--- TASK DESCRIPTION ---
Every line containing the string "must" is to be copied from the records.

--- GIVEN RECORDS ---
= = = = = = =

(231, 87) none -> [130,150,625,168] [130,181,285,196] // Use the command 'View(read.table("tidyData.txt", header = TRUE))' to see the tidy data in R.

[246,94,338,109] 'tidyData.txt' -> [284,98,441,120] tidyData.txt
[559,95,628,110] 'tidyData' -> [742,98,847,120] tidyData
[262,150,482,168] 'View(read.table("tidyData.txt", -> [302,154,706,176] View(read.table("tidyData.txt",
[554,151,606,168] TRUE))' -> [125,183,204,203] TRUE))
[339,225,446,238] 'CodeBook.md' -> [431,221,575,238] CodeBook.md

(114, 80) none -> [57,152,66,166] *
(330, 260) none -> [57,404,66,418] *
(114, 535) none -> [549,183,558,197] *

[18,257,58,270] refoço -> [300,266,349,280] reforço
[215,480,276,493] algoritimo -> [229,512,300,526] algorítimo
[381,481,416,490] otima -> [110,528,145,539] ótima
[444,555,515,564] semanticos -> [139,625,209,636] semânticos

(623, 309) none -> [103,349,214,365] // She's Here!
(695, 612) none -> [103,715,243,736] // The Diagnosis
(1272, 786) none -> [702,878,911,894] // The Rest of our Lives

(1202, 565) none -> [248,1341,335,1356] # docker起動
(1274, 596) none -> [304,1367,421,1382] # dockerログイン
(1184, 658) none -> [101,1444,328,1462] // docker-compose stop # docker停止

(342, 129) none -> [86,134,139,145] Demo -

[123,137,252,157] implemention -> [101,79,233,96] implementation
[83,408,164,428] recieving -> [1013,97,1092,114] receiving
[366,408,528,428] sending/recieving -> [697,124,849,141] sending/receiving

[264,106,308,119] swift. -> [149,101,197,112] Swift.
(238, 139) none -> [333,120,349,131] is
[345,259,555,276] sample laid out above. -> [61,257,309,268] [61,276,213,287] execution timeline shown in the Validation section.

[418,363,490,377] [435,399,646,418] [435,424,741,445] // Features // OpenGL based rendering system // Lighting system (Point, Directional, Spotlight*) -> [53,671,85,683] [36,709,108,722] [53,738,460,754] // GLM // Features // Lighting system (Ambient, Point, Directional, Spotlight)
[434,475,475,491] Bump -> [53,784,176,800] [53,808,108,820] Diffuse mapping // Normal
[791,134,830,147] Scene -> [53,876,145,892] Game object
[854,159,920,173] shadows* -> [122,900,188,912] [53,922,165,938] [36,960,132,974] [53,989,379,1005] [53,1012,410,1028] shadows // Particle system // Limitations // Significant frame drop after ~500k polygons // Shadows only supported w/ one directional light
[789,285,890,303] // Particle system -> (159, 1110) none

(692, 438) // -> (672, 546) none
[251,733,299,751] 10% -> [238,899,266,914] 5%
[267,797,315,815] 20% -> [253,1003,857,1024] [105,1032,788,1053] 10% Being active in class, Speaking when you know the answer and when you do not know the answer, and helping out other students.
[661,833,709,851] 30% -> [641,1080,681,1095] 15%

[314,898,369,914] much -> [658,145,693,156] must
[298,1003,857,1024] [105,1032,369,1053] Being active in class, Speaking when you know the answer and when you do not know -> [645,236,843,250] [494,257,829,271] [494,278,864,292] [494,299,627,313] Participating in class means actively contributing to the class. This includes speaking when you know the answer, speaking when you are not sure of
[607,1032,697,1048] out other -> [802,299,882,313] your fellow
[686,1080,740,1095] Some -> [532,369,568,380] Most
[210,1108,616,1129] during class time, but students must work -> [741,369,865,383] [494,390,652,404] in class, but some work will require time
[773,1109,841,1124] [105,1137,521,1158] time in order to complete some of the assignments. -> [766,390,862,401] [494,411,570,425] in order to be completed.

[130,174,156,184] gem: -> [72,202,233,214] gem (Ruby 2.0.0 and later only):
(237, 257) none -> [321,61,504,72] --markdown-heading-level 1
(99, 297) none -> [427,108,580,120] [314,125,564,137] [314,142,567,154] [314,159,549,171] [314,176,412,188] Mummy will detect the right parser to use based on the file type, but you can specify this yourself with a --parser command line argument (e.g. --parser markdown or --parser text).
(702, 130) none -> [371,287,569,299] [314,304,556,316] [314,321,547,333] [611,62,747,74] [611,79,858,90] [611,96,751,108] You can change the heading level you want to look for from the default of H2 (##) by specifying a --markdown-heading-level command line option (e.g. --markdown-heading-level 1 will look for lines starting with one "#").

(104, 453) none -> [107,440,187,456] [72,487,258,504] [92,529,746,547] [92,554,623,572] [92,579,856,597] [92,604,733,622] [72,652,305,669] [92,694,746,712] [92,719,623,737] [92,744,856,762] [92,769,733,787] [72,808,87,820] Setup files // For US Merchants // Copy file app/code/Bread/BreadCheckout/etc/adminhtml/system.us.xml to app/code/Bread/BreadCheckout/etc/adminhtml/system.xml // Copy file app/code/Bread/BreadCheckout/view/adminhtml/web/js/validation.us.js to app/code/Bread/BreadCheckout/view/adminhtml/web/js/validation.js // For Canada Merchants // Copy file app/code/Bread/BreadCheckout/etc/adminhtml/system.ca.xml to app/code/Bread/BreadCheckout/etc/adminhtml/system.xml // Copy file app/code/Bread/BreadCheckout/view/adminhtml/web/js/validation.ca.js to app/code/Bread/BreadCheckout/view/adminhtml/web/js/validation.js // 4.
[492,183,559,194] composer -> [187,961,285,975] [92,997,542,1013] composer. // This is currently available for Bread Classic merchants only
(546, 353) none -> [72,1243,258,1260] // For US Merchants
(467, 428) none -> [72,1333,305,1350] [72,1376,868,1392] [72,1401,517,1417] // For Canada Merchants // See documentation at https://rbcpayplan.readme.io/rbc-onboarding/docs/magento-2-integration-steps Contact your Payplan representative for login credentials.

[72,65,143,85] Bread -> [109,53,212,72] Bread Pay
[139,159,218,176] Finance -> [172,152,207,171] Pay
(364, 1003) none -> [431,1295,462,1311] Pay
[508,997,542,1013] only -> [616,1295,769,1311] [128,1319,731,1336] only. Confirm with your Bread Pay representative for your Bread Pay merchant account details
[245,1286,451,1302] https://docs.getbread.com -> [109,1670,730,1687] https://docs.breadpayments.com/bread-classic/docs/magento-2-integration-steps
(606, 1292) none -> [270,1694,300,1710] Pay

= = = = = = =

--- SOLUTION FOR THIS EXERCISE ---
[314,898,369,914] much -> [658,145,693,156] must
[210,1108,616,1129] during class time, but students must work -> [741,369,865,383] [494,390,652,404] in class, but some work will require time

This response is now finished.